> [Dataset]
>>
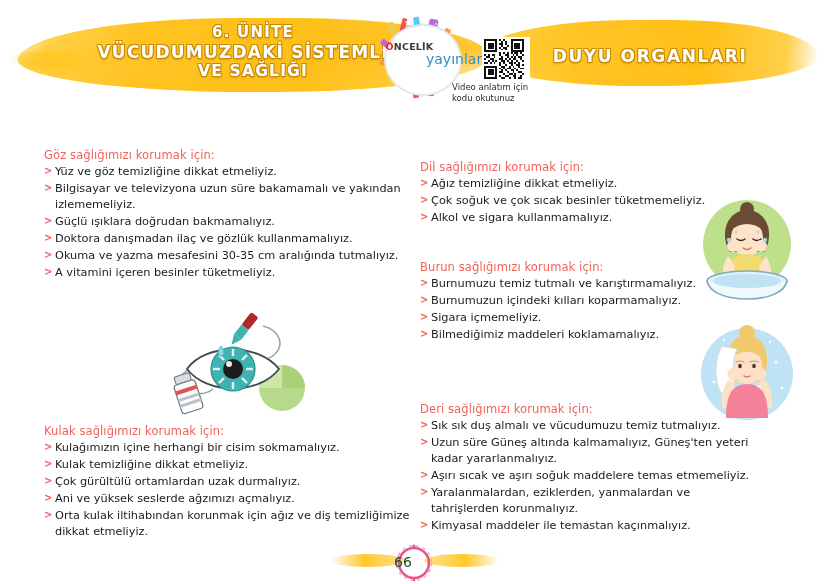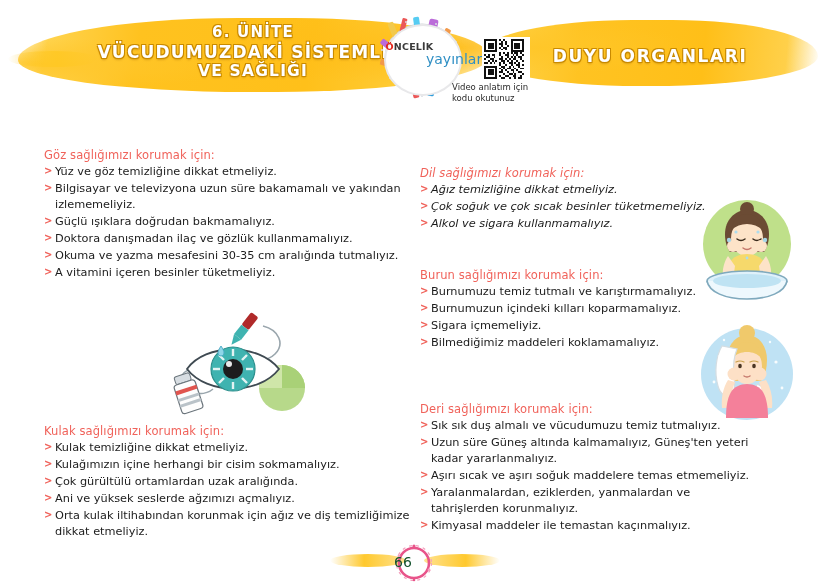--- a/index.html
+++ b/index.html
@@ -111,22 +111,22 @@
     position:relative;padding-left:11px;margin:0 0 1px 0;
     font-size:11.3px;line-height:1.42;color:#1b1b1b;
   }
   .items li:before{
     content:">";position:absolute;left:0;top:0;color:#f0625a;font-size:10px;font-weight:bold;
   }
 
   
   .sec-eye{left:0;top:0;width:366px;}
   .sec-ear{left:0;top:276px;width:366px;}
-  .sec-tongue{left:0;top:18px;width:320px;font-style:italic;}
-  .sec-nose{left:0;top:112px;width:300px;margin-top:8px;}
+  .sec-tongue{left:0;top:12px;width:320px;}
+  .sec-nose{left:0;top:112px;width:300px;}
   .sec-skin{left:0;top:254px;width:330px;}
 
   
   .ill{position:absolute;}
   .ill-eye{left:145px;top:312px;width:175px;height:105px;}
   .ill-face{left:694px;top:196px;width:106px;height:110px;}
   .ill-towel{left:694px;top:322px;width:106px;height:112px;}
 
   
   .pagenum-wrap{position:absolute;left:0;top:542px;width:828px;height:42px;}
@@ -332,23 +332,23 @@
         <li>Güçlü ışıklara doğrudan bakmamalıyız.</li>
         <li>Doktora danışmadan ilaç ve gözlük kullanmamalıyız.</li>
         <li>Okuma ve yazma mesafesini 30-35 cm aralığında tutmalıyız.</li>
         <li>A vitamini içeren besinler tüketmeliyiz.</li>
       </ul>
     </div>
 
     <div class="sec sec-ear">
       <h3>Kulak sağlığımızı korumak için:</h3>
       <ul class="items">
+        <li>Kulağımızın içine herhangi bir cisim sokmamalıyız.</li>
         <li>Kulak temizliğine dikkat etmeliyiz.</li>
-        <li>Kulağımızın içine herhangi bir cisim sokmamalıyız.</li>
-        <li>Çok gürültülü ortamlardan uzak aralığında.</li>
+        <li>Çok gürültülü ortamlardan uzak durmalıyız.</li>
         <li>Ani ve yüksek seslerde ağzımızı açmalıyız.</li>
         <li>Orta kulak iltihabından korunmak için ağız ve diş temizliğimize dikkat etmeliyiz.</li>
       </ul>
     </div>
   </div>
 
   <div class="col col-right">
 
     <div class="sec sec-tongue">
       <h3>Dil sağlığımızı korumak için:</h3>

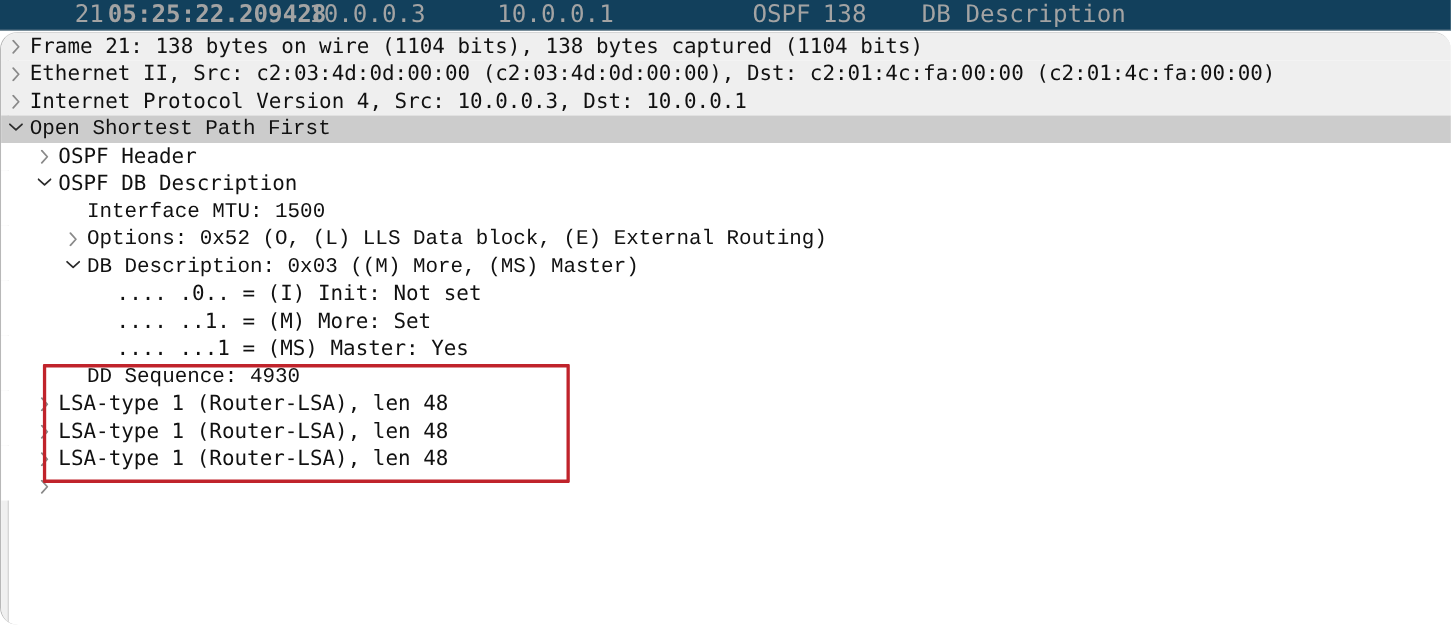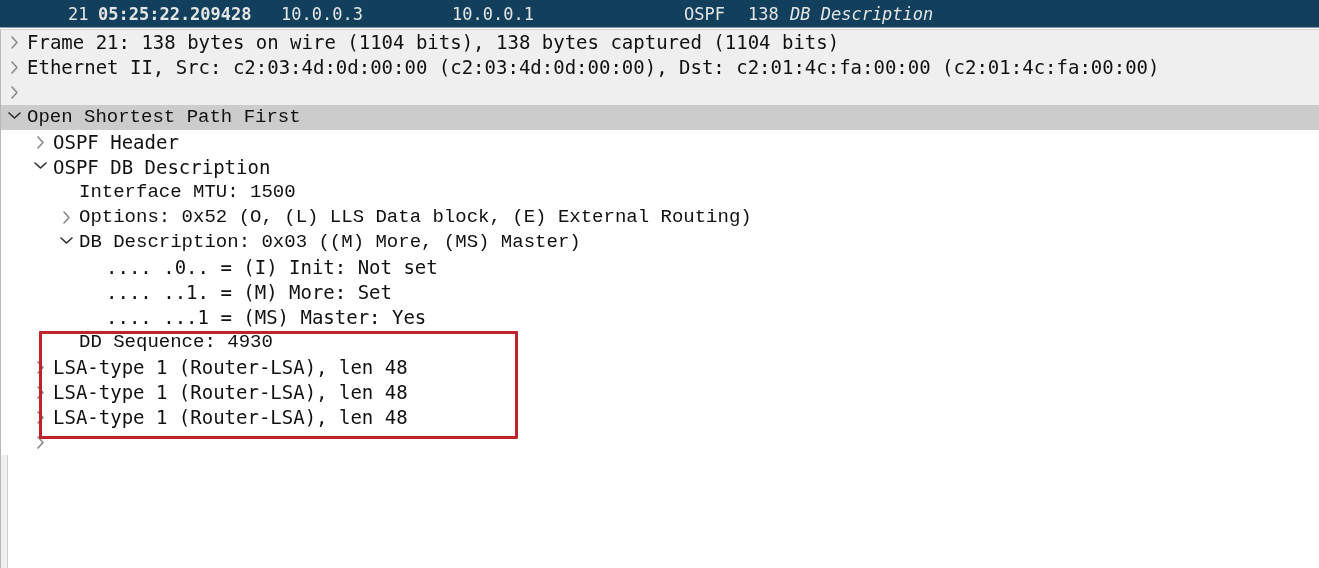--- a/index.html
+++ b/index.html
@@ -27,44 +27,45 @@
   .summary-bar {
     position: absolute;
     left: 0; top: 0;
     width: 1319px;
     height: 28px;
     background: #12405c;
     border-bottom: 1px solid #8a9aa4;
     display: flex;
     align-items: center;
     white-space: pre;
-    color: #e5e5e5;
-    font-size: 17px;
+    color: #a3a3a3;
+    font-size: 22px;
     letter-spacing: 0px;
     font-family: "DejaVu Sans Mono", "Liberation Mono", monospace;
   }
   .summary-bar .col { display: inline-block; }
   .col-no      { position: absolute; left: 68px;  }
   .col-time    { position: absolute; left: 98px; font-weight: bold;  }
   .col-src     { position: absolute; left: 281px; }
   .col-dst     { position: absolute; left: 452px; }
   .col-proto   { position: absolute; left: 684px; }
   .col-len     { position: absolute; left: 748px; }
-  .col-info    { position: absolute; left: 790px; font-style: italic; }
+  .col-info    { position: absolute; left: 838px; }
 
   
   .detail-pane {
     position: absolute;
     left: 0; top: 29px;
     width: 1319px;
     height: 539px;
     background: #ffffff;
     border-left: 1px solid #b8b8b8;
     border-top: 1px solid #d6d6d6;
     overflow: hidden;
+    border-radius: 16px;
   }
 
   .gutter {
     position: absolute;
     left: 0; top: 0;
     width: 7px;
     height: 539px;
     background: #f0f0f0;
     border-right: 1px solid #cfcfcf;
   }
@@ -152,21 +153,21 @@
     <div class="gutter"></div>
     <div class="rows" id="tree-rows">
         <div class="row ind0 bg-alt"><span class="twisty"><svg width="9" height="13" viewBox="0 0 9 13" fill="none" xmlns="http://www.w3.org/2000/svg">
               <path d="M2 1 L7 6.5 L2 12" stroke="currentColor" stroke-width="1.6" fill="none" stroke-linecap="round" stroke-linejoin="round"></path>
             </svg></span><span class="label">Frame 21: 138 bytes on wire (1104 bits), 138 bytes captured (1104 bits)</span></div>
         <div class="row ind0 bg-alt"><span class="twisty"><svg width="9" height="13" viewBox="0 0 9 13" fill="none" xmlns="http://www.w3.org/2000/svg">
               <path d="M2 1 L7 6.5 L2 12" stroke="currentColor" stroke-width="1.6" fill="none" stroke-linecap="round" stroke-linejoin="round"></path>
             </svg></span><span class="label">Ethernet II, Src: c2:03:4d:0d:00:00 (c2:03:4d:0d:00:00), Dst: c2:01:4c:fa:00:00 (c2:01:4c:fa:00:00)</span></div>
         <div class="row ind0 bg-alt"><span class="twisty"><svg width="9" height="13" viewBox="0 0 9 13" fill="none" xmlns="http://www.w3.org/2000/svg">
               <path d="M2 1 L7 6.5 L2 12" stroke="currentColor" stroke-width="1.6" fill="none" stroke-linecap="round" stroke-linejoin="round"></path>
-            </svg></span></div>
+            </svg></span><span class="label">Internet Protocol Version 4, Src: 10.0.0.3, Dst: 10.0.0.1</span></div>
         <div class="row ind0 bg-sel"><span class="twisty open"><svg width="13" height="9" viewBox="0 0 13 9" fill="none" xmlns="http://www.w3.org/2000/svg">
               <path d="M1 2 L6.5 7 L12 2" stroke="currentColor" stroke-width="1.6" fill="none" stroke-linecap="round" stroke-linejoin="round"></path>
             </svg></span><span class="label">Open Shortest Path First</span></div>
         <div class="row ind1 bg-white"><span class="twisty"><svg width="9" height="13" viewBox="0 0 9 13" fill="none" xmlns="http://www.w3.org/2000/svg">
               <path d="M2 1 L7 6.5 L2 12" stroke="currentColor" stroke-width="1.6" fill="none" stroke-linecap="round" stroke-linejoin="round"></path>
             </svg></span><span class="label">OSPF Header</span></div>
         <div class="row ind1 bg-white"><span class="twisty open"><svg width="13" height="9" viewBox="0 0 13 9" fill="none" xmlns="http://www.w3.org/2000/svg">
               <path d="M1 2 L6.5 7 L12 2" stroke="currentColor" stroke-width="1.6" fill="none" stroke-linecap="round" stroke-linejoin="round"></path>
             </svg></span><span class="label">OSPF DB Description</span></div>
         <div class="row ind2 bg-white"><span class="label">Interface MTU: 1500</span></div>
<<
> [Required action]
Look through the entries above; copy every line holding the string "OSPF".

> [Result of the exercise]
             </svg></span><span class="label">OSPF Header</span></div>
             </svg></span><span class="label">OSPF DB Description</span></div>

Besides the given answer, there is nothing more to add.